Other unique facilities include a 14 metre high bi-directional vertical multi-phase flume and an electrically actuated camera mount to follow flow features such as rising gas bubbles and fluorescent dyes. The height is also used to achieve high accelerations from a free-falling test-cell containing fluids of different densities.
A one metre diameter rotating table enables laboratory-scale replication of terrestrial Coriolis forces that influence atmosphere and ocean dynamics. A vertical water-tunnel fits onto this rotating table, and has been used to study turbulent jets under the influence of rotation.
Other technology available in this lab includes multi-level particle image velocimetry for recreating three-dimensional velocity fields from particle motion in a liquid. The lab also houses real-time image processing for high resolution video tracking and flow control of fast-moving liquids and gas bubbles, and full three-dimensional measurement of density fluctuations using a generalised synthetic schlieren technique and a tracking camera.
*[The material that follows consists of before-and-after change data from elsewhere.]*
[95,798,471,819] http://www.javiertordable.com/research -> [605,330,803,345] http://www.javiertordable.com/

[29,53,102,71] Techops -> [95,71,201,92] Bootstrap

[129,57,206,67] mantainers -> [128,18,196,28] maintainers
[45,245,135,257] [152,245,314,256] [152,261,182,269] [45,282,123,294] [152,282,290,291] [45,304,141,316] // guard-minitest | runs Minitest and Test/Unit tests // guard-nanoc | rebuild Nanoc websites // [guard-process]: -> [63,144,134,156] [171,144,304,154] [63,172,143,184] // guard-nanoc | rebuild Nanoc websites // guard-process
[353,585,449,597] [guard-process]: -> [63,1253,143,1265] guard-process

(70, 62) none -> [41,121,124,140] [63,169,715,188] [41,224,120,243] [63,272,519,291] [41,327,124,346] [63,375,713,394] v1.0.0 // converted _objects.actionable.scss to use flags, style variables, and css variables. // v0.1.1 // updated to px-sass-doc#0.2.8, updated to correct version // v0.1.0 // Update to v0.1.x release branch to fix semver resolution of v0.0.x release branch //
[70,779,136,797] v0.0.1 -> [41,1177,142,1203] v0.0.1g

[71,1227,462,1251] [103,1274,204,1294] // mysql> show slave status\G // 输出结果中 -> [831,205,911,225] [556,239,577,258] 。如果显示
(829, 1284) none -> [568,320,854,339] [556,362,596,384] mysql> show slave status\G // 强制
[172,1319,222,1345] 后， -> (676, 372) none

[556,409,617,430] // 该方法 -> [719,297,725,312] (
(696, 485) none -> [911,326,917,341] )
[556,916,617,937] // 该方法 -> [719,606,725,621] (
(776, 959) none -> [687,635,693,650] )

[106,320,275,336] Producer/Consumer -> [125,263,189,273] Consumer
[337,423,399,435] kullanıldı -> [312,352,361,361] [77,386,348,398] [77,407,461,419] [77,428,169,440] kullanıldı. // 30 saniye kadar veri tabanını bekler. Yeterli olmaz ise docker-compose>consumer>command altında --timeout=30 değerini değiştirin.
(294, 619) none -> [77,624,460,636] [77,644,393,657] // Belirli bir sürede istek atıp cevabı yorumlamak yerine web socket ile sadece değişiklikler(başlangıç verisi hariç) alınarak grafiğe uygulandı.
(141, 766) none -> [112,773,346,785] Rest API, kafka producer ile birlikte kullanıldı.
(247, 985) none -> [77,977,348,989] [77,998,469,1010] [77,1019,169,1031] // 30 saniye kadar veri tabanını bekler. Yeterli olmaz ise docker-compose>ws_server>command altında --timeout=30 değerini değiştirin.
For direct optical measurement of molecular mixing for reacting flows, a technique has been developed based on two-colour fluorescent imaging that optically identifies the reaction front through a quantum shift in fluorescent emission wavelength. The in-house massively parallel fluid flow solver, MOBILE is a key tool for understanding fluid mechanics, and is used extensively by collaborators worldwide.
In Bristol, research is ongoing into bubble nucleation and instabilities in their coalescence, coastal wave dynamics, oceanic internal waves, atmospheric waves in rotating systems, studies on molecular mixing between miscible fluids, and the dynamics of immiscible fluids subject to rapid acceleration.